Cicéron réduit au silence
La langue la plus brillante de Rome—soudain exilée. Cicéron, l’avocat qui déchirait conjurés et tyrans, doit fuir Rome en une nuit. Sa maison rasée. Son nom maudit.
Exil en Grèce
Privé de ses amis et du Sénat, les lettres de Cicéron deviennent désespérées. Dans l’une, il raconte grelotter sur une île, incapable de dormir, pleurant dans sa couverture. Il découvre que l’arme la plus affûtée—sa voix—pouvait lui être arrachée du jour au lendemain.
L’ironie de l’éloquence
La force de Cicéron, c’était la parole. L’exil prouve que même la voix la plus puissante peut être réduite au silence. À son retour, vieilli et assagi, Rome elle-même glissait hors d’atteinte des mots.

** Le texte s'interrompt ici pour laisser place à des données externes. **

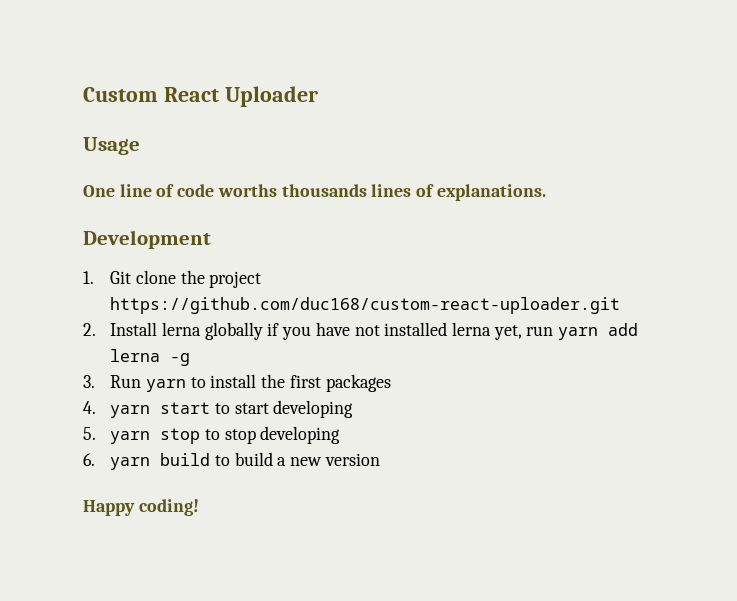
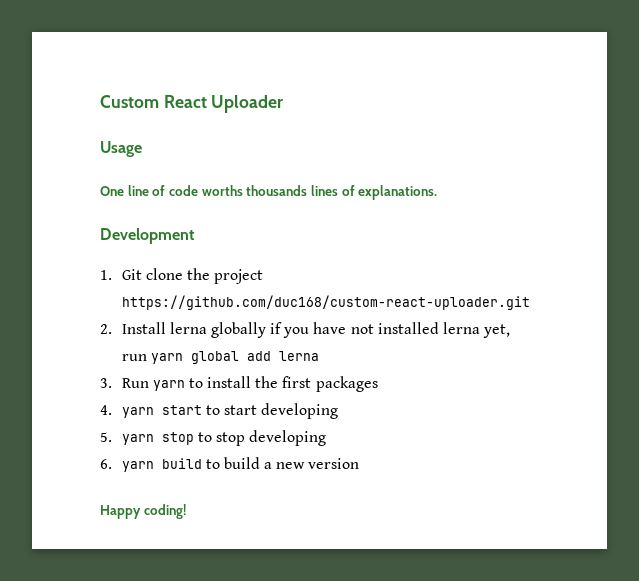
(599, 333) none -> [190,351,239,364] global
[170,353,191,366] -g -> (319, 356) none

Cicéron, qui pliait le Sénat à force de mots, se retrouve impuissant en 58 av. J.-C. Chassé par ses ennemis politiques, il erre en Grèce, coupé de ses amis, de sa famille, et—pire que tout—de la tribune du Sénat. Ses lettres de cette période crépitent de panique et d’humiliation. Toute son éloquence n’a pas suffi à le ramener à Rome.